Unnamed: 0,teaching_team
0,Martin
1,Connor
2,Daniyar


In [12]:
#guess our age (guess carefully...)
#assign it to column 'age' in df3


In [13]:
df3['age']=[25, 26, 28]
df3

Unnamed: 0,teaching_team,age
0,Martin,25
1,Connor,26
2,Daniyar,28


We can see the column names with `.columns`

In [14]:
df3.columns

Index(['teaching_team', 'age'], dtype='object')

We can see the values of a column

In [15]:
df3['teaching_team']

0     Martin
1     Connor
2    Daniyar
Name: teaching_team, dtype: object

We can also sort our dataframe by our columns

How do we get help ... lets try a few things

In [16]:
#Let's get some help
df3.sort_values?

In [17]:
#Let's sort by name
df3.sort_values(by="teaching_team")

Unnamed: 0,teaching_team,age
1,Connor,26
2,Daniyar,28
0,Martin,25


In [18]:
#Try and sort by age 
df3.sort_values(by="age", ascending = False)
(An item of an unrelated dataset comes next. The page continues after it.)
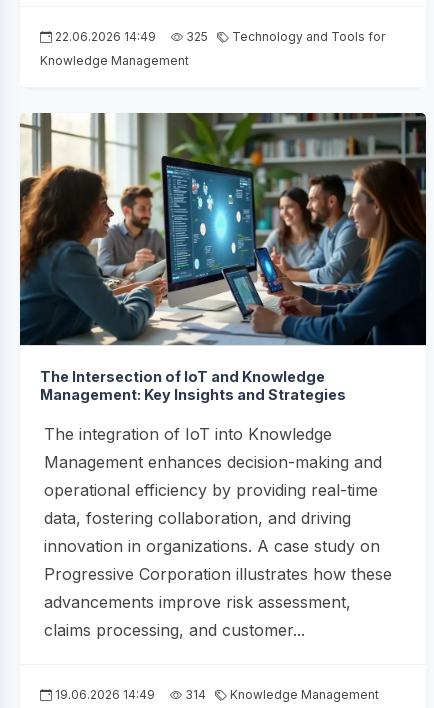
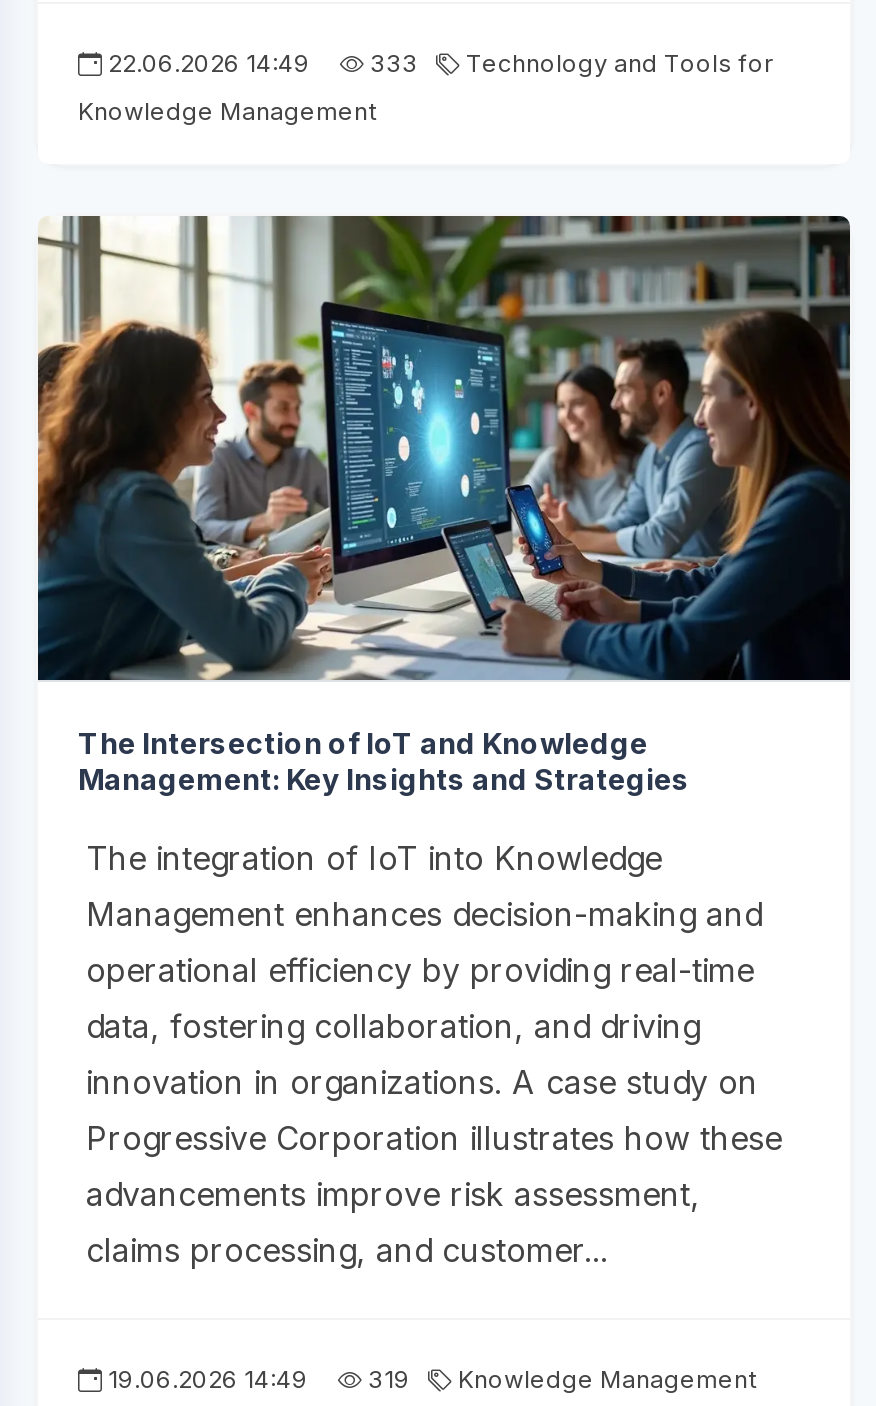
- 22.06.2026 14:49 325 Technology and Tools for
+ 22.06.2026 14:49 333 Technology and Tools for

- 19.06.2026 14:49 314 Knowledge Management
+ 19.06.2026 14:49 319 Knowledge Management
#How can we change this to descending?

Unnamed: 0,teaching_team,age
2,Daniyar,28
1,Connor,26
0,Martin,25


Selecting a column that does not exists will raise a `KeyError` (same error as when selecting a missing key in a dictionary)

In [19]:
df3["address"]

KeyError: 'address'

## <font color='#eb3483'> 2. Reading/Writing data with dataframes </font>

It's not very often we have to create our own data frame but now we know just incase.   
Pandas can import from and export to many types of files, csv, json, excel among others.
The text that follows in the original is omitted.